== Source data
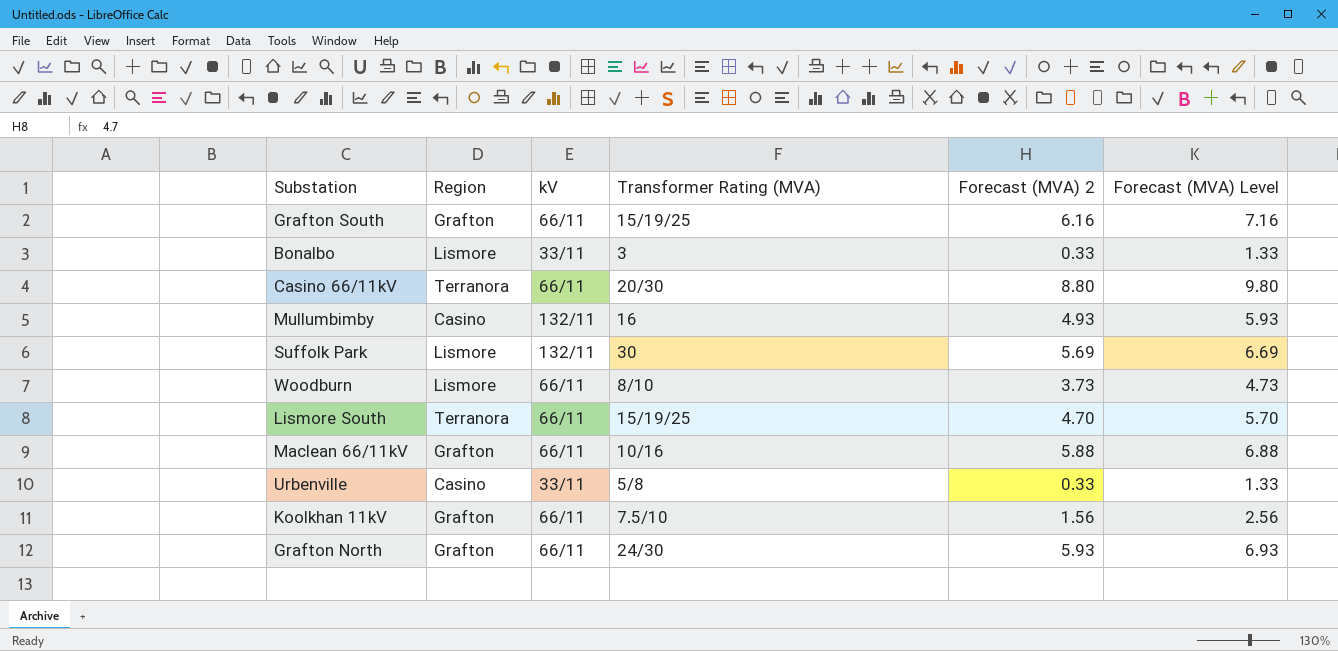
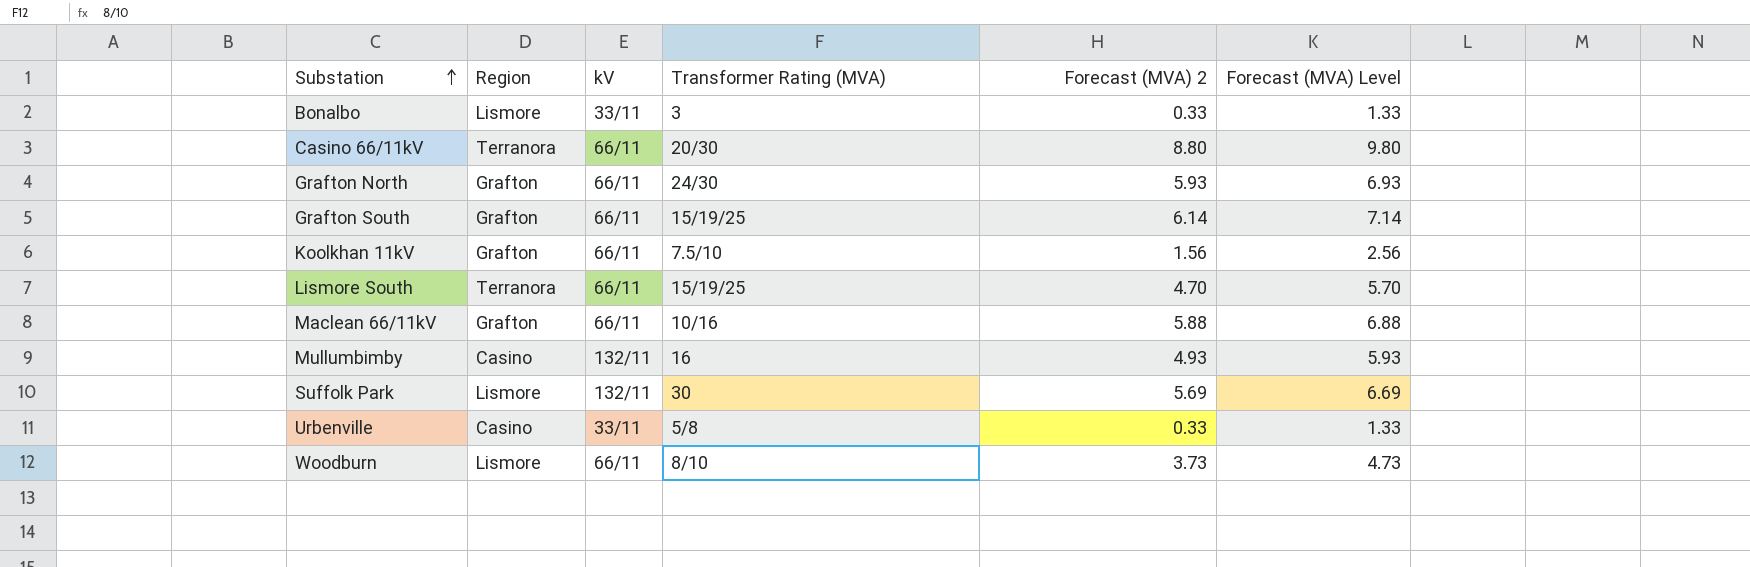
row order: none -> Substation ascending
Grafton South | Forecast (MVA) 2: 6.16 -> 6.14
Grafton South | Forecast (MVA) Level: 7.16 -> 7.14

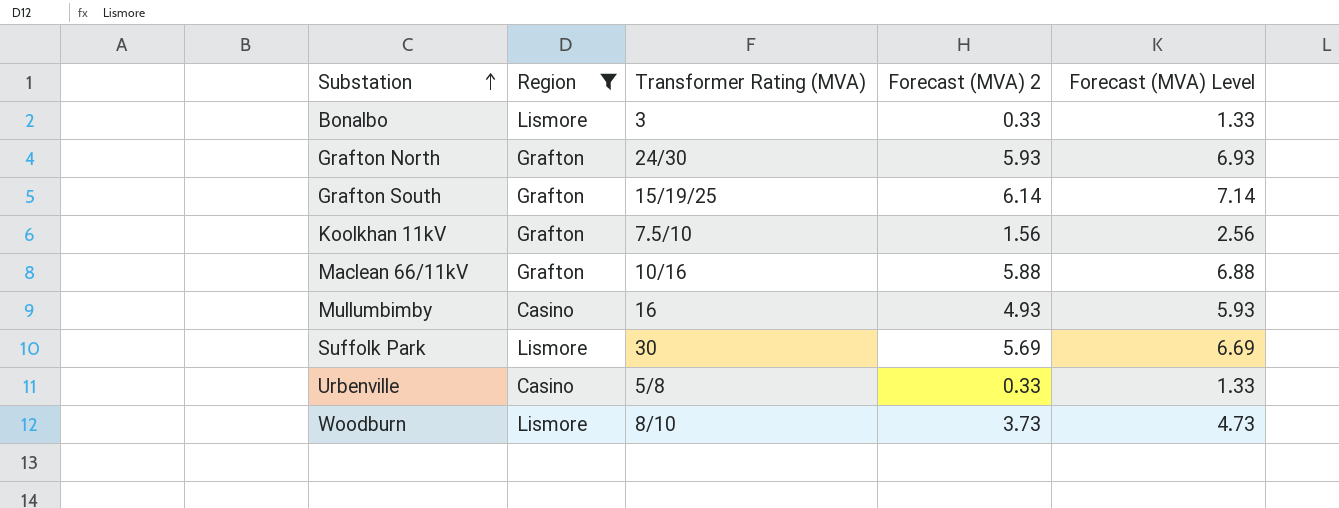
filter: none -> Region != Terranora
column kV | position: 3 -> none

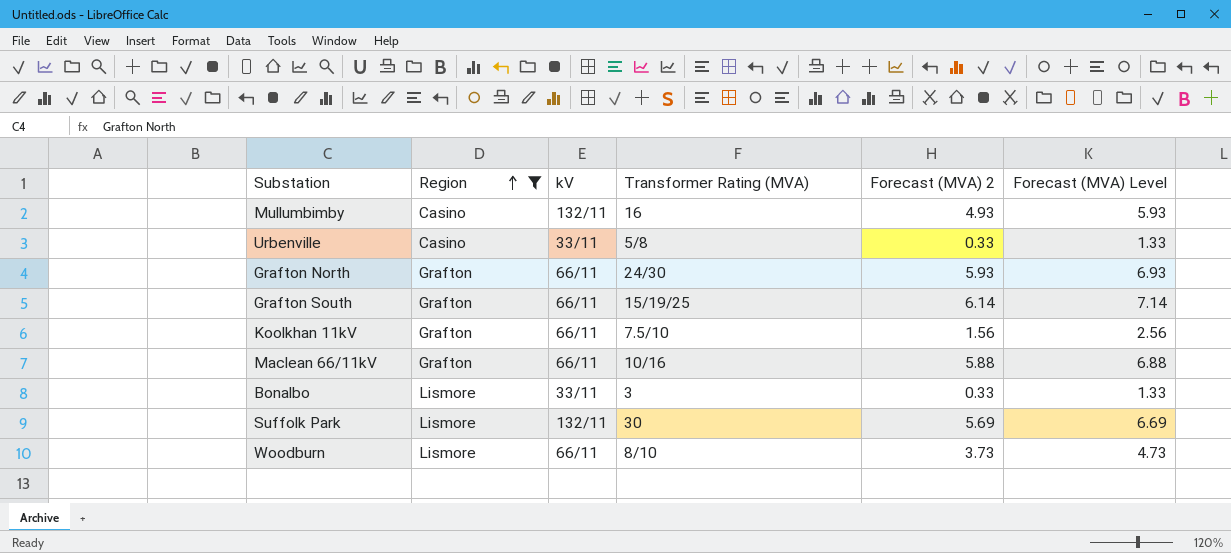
row order: Substation ascending -> Region ascending
column kV | position: none -> 3

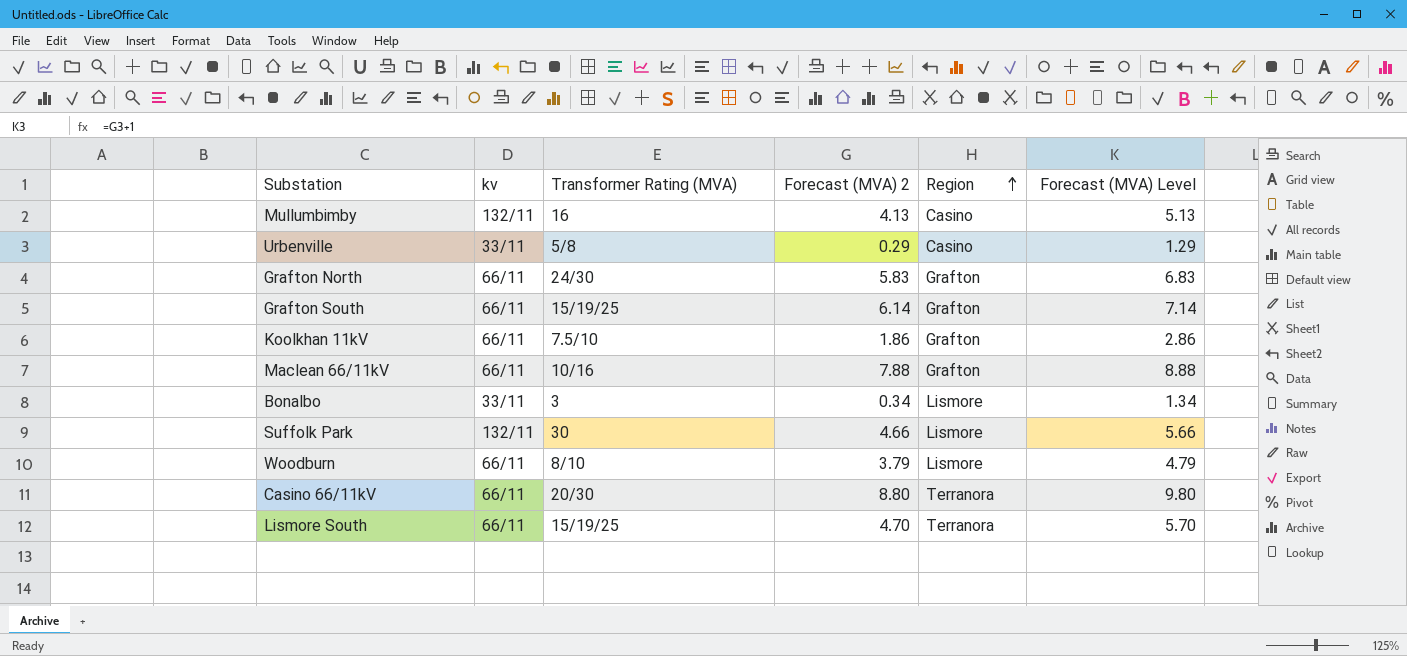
filter: Region != Terranora -> none
column name: kV -> kv
column Region | position: 2 -> 5
Mullumbimby | Forecast (MVA) 2: 4.93 -> 4.13
Mullumbimby | Forecast (MVA) Level: 5.93 -> 5.13
Urbenville | Forecast (MVA) 2: 0.33 -> 0.29
Urbenville | Forecast (MVA) Level: 1.33 -> 1.29
Grafton North | Forecast (MVA) 2: 5.93 -> 5.83
Grafton North | Forecast (MVA) Level: 6.93 -> 6.83
Koolkhan 11kV | Forecast (MVA) 2: 1.56 -> 1.86
Koolkhan 11kV | Forecast (MVA) Level: 2.56 -> 2.86
Maclean 66/11kV | Forecast (MVA) 2: 5.88 -> 7.88
Maclean 66/11kV | Forecast (MVA) Level: 6.88 -> 8.88
Bonalbo | Forecast (MVA) 2: 0.33 -> 0.34
Bonalbo | Forecast (MVA) Level: 1.33 -> 1.34
Suffolk Park | Forecast (MVA) 2: 5.69 -> 4.66
Suffolk Park | Forecast (MVA) Level: 6.69 -> 5.66
Woodburn | Forecast (MVA) 2: 3.73 -> 3.79
Woodburn | Forecast (MVA) Level: 4.73 -> 4.79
====
| Requirement |
Write out again, exactly, the line containing "column name: kV -> kv" and every later line of the records. Omit the rest.

| Answer to the exercise |
column name: kV -> kv
column Region | position: 2 -> 5
Mullumbimby | Forecast (MVA) 2: 4.93 -> 4.13
Mullumbimby | Forecast (MVA) Level: 5.93 -> 5.13
Urbenville | Forecast (MVA) 2: 0.33 -> 0.29
Urbenville | Forecast (MVA) Level: 1.33 -> 1.29
Grafton North | Forecast (MVA) 2: 5.93 -> 5.83
Grafton North | Forecast (MVA) Level: 6.93 -> 6.83
Koolkhan 11kV | Forecast (MVA) 2: 1.56 -> 1.86
Koolkhan 11kV | Forecast (MVA) Level: 2.56 -> 2.86
Maclean 66/11kV | Forecast (MVA) 2: 5.88 -> 7.88
Maclean 66/11kV | Forecast (MVA) Level: 6.88 -> 8.88
Bonalbo | Forecast (MVA) 2: 0.33 -> 0.34
Bonalbo | Forecast (MVA) Level: 1.33 -> 1.34
Suffolk Park | Forecast (MVA) 2: 5.69 -> 4.66
Suffolk Park | Forecast (MVA) Level: 6.69 -> 5.66
Woodburn | Forecast (MVA) 2: 3.73 -> 3.79
Woodburn | Forecast (MVA) Level: 4.73 -> 4.79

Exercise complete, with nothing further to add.